## [Task instructions]
For each line of the listing that contains "none", make a copy and return it.

## [Records for this task]
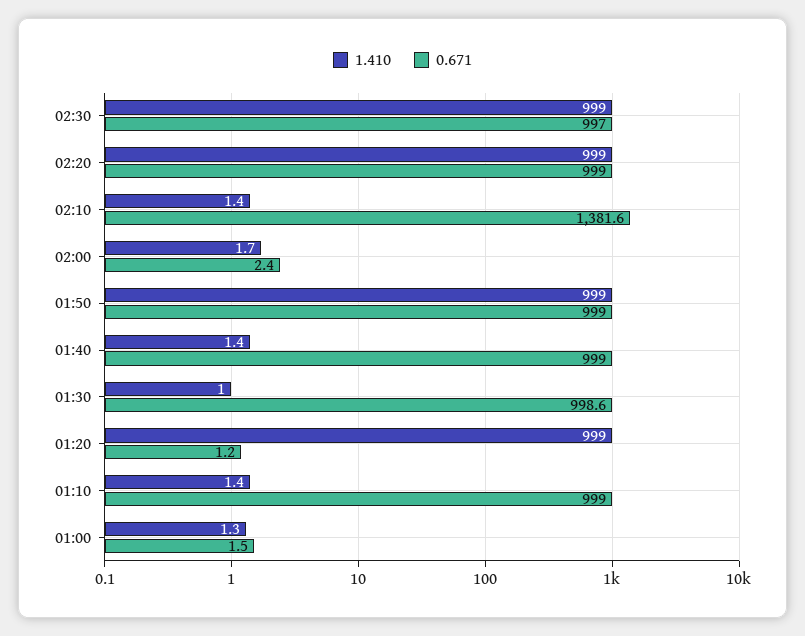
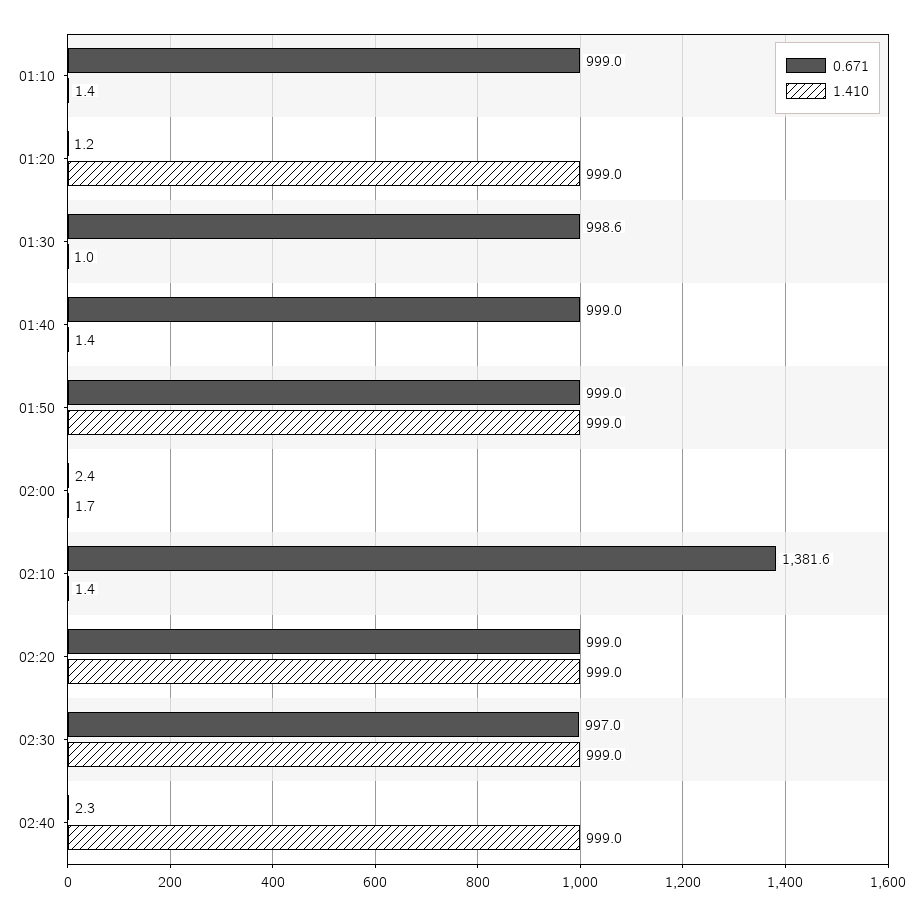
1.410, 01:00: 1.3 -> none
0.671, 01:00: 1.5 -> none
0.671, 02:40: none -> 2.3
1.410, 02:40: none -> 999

---

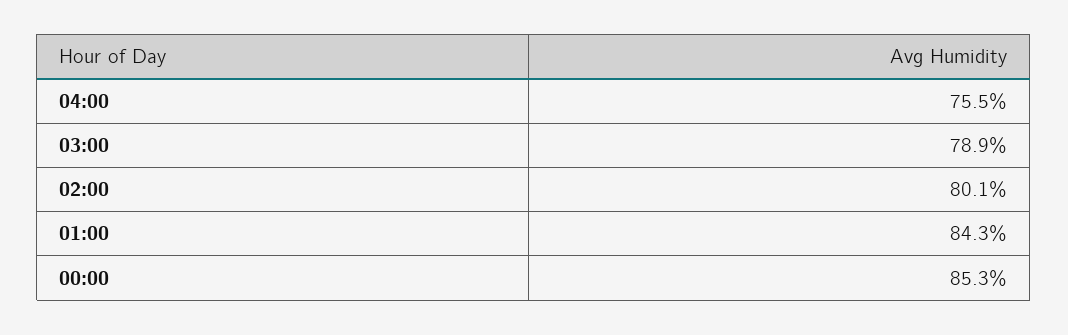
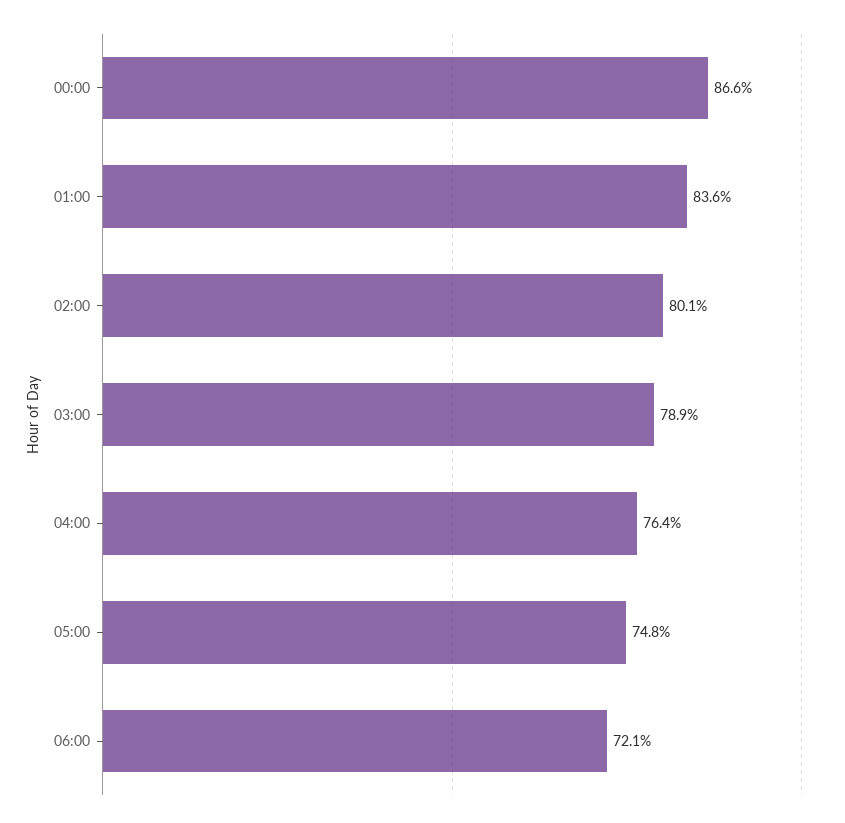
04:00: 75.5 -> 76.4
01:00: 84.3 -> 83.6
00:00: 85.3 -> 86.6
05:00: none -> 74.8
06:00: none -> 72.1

## [Solved exercise]
1.410, 01:00: 1.3 -> none
0.671, 01:00: 1.5 -> none
0.671, 02:40: none -> 2.3
1.410, 02:40: none -> 999
05:00: none -> 74.8
06:00: none -> 72.1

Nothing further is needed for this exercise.